■ **EXERCISE DETAILS**
Please copy out every line in the entries that includes the word "none".

■ **TASK INPUTS**

• • •

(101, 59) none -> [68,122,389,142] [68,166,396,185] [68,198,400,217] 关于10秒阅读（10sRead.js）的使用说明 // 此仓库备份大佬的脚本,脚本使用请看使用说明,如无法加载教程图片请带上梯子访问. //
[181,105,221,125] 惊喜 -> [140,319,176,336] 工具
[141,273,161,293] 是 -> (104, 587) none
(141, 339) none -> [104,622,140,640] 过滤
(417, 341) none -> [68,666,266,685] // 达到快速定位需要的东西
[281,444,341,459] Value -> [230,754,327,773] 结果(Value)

• • •

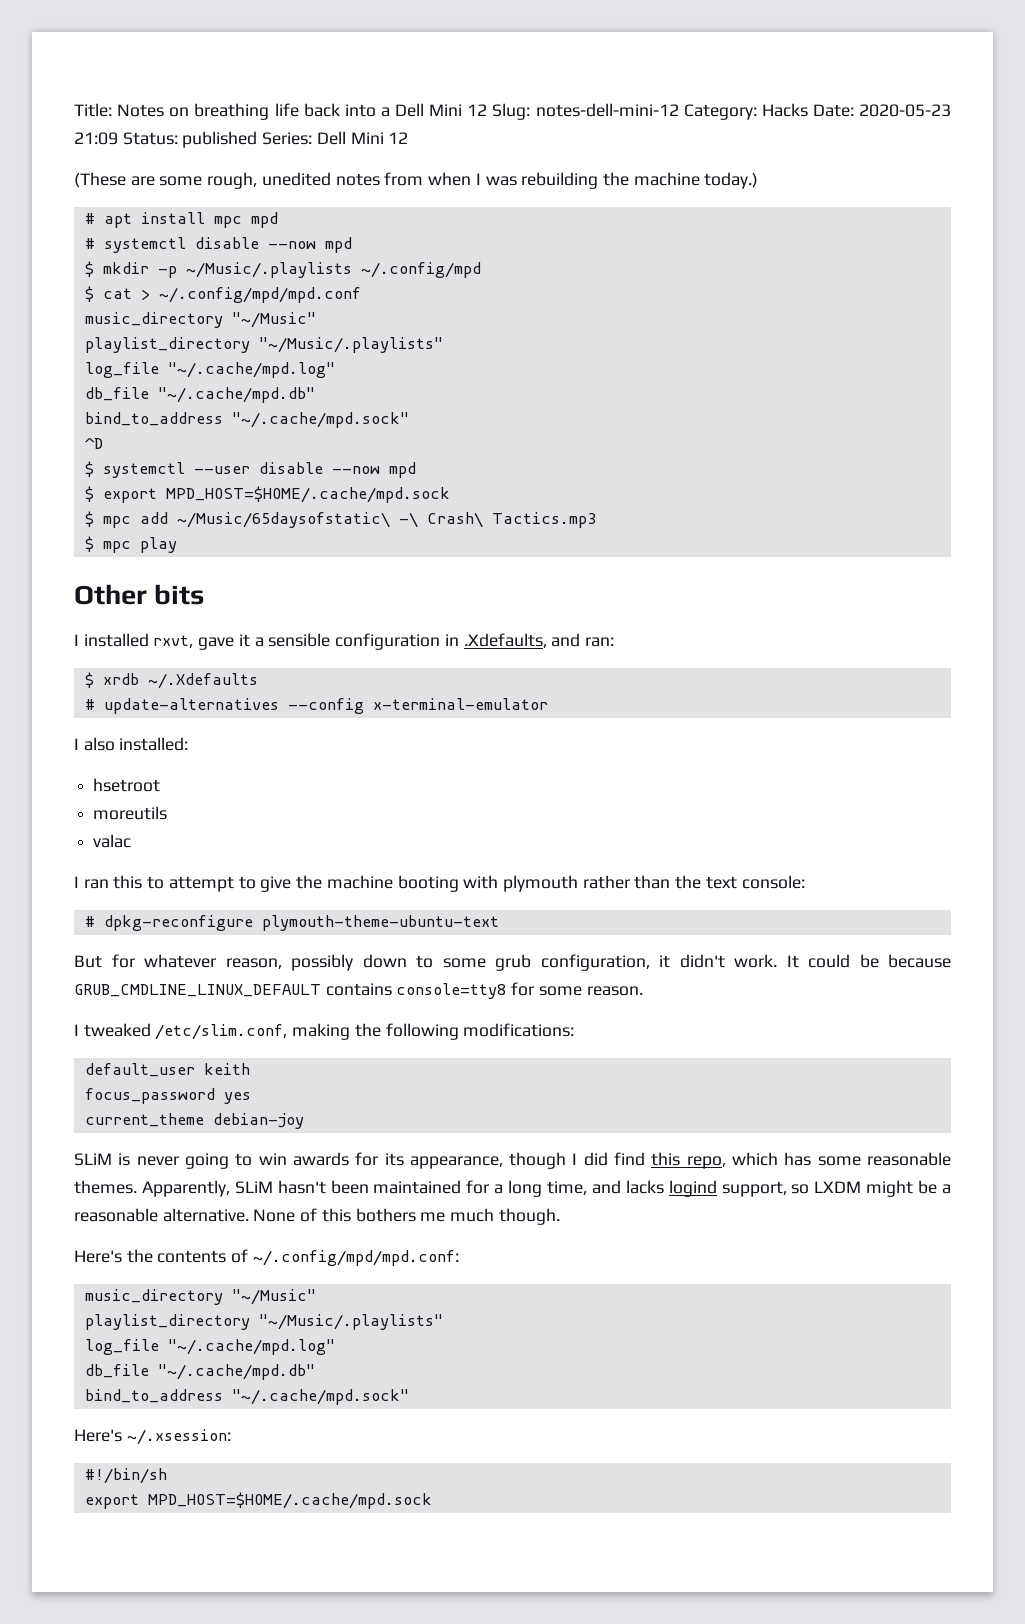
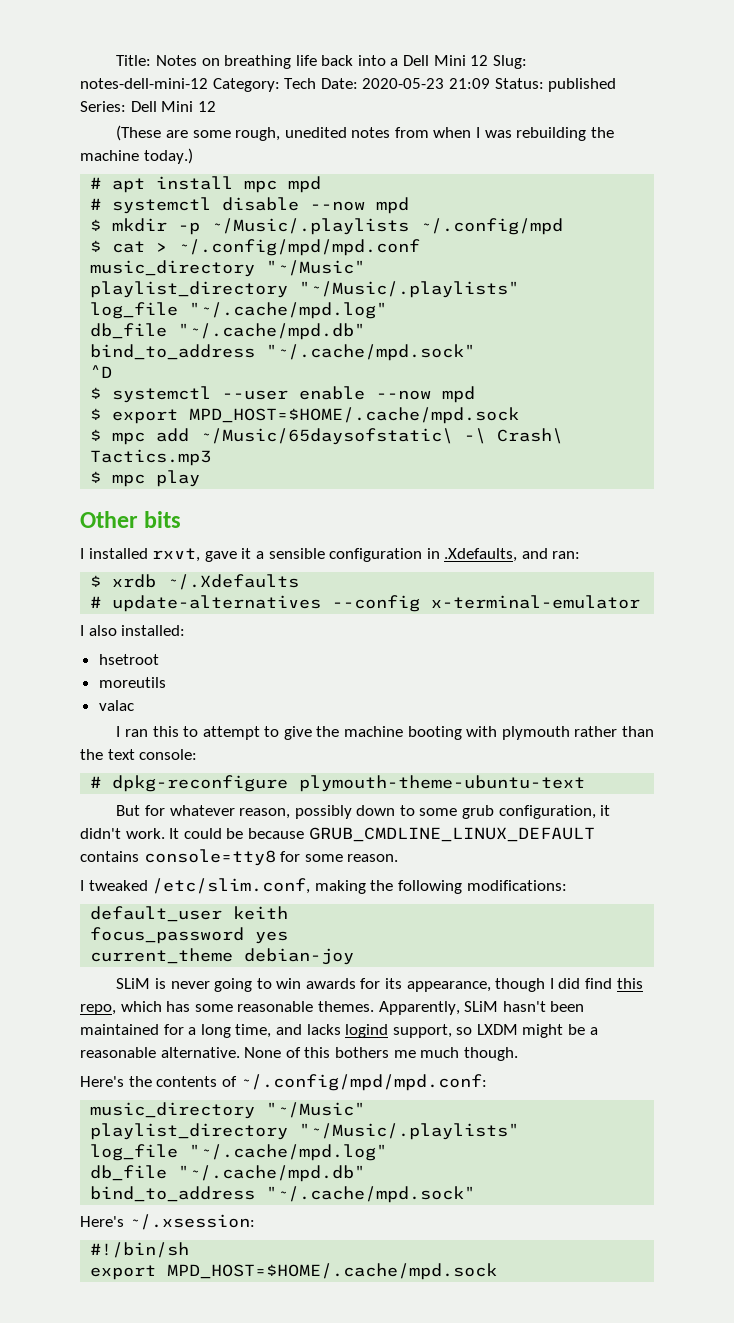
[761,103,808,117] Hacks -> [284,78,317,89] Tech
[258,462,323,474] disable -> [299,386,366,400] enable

• • •

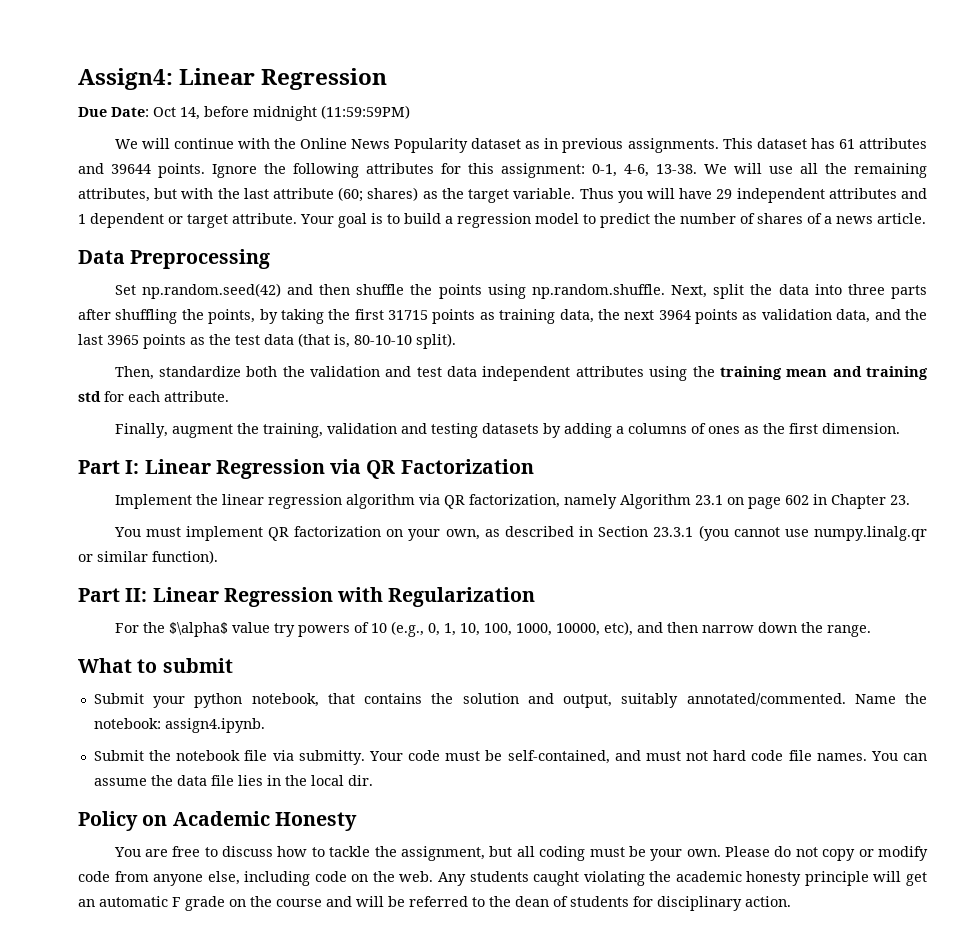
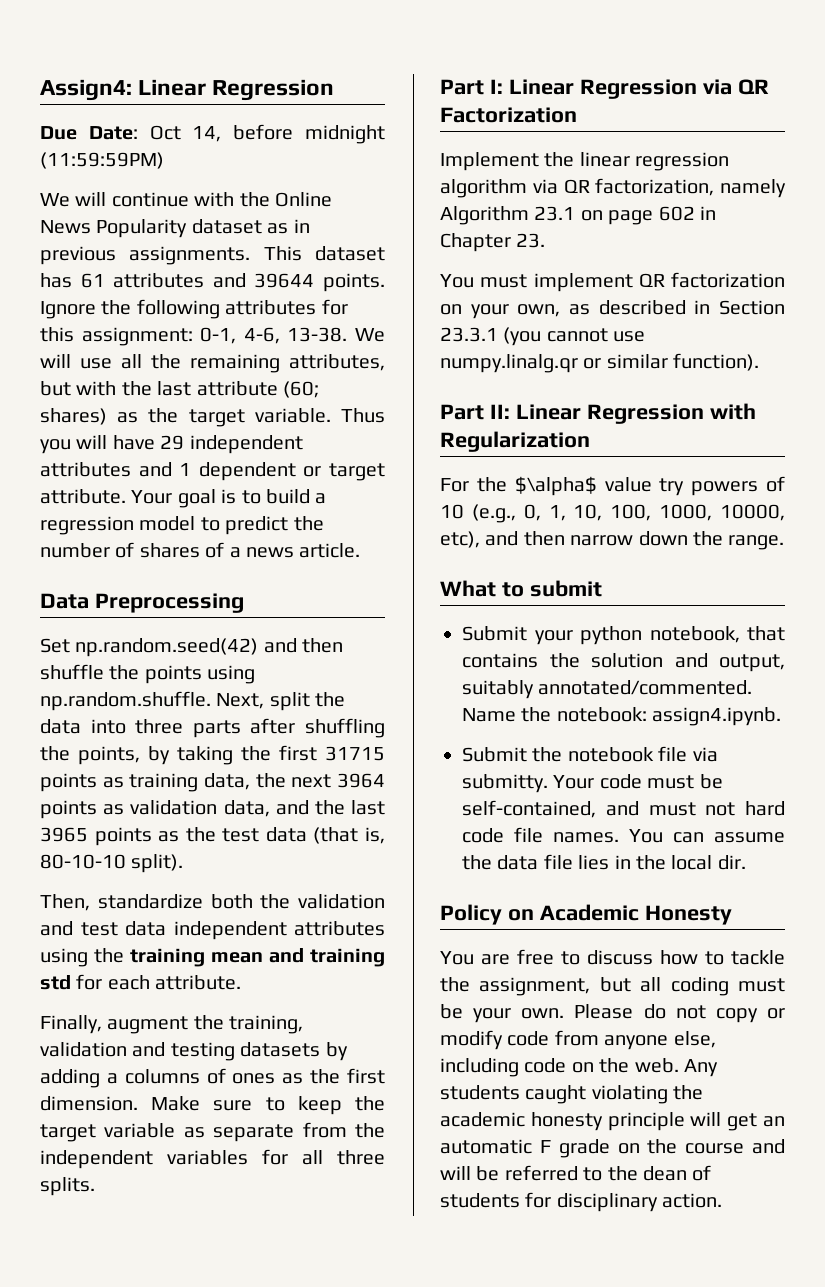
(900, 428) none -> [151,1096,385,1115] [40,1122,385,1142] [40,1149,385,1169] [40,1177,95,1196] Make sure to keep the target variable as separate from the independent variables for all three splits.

• • •

■ **SOLUTION**
(101, 59) none -> [68,122,389,142] [68,166,396,185] [68,198,400,217] 关于10秒阅读（10sRead.js）的使用说明 // 此仓库备份大佬的脚本,脚本使用请看使用说明,如无法加载教程图片请带上梯子访问. //
[141,273,161,293] 是 -> (104, 587) none
(141, 339) none -> [104,622,140,640] 过滤
(417, 341) none -> [68,666,266,685] // 达到快速定位需要的东西
(900, 428) none -> [151,1096,385,1115] [40,1122,385,1142] [40,1149,385,1169] [40,1177,95,1196] Make sure to keep the target variable as separate from the independent variables for all three splits.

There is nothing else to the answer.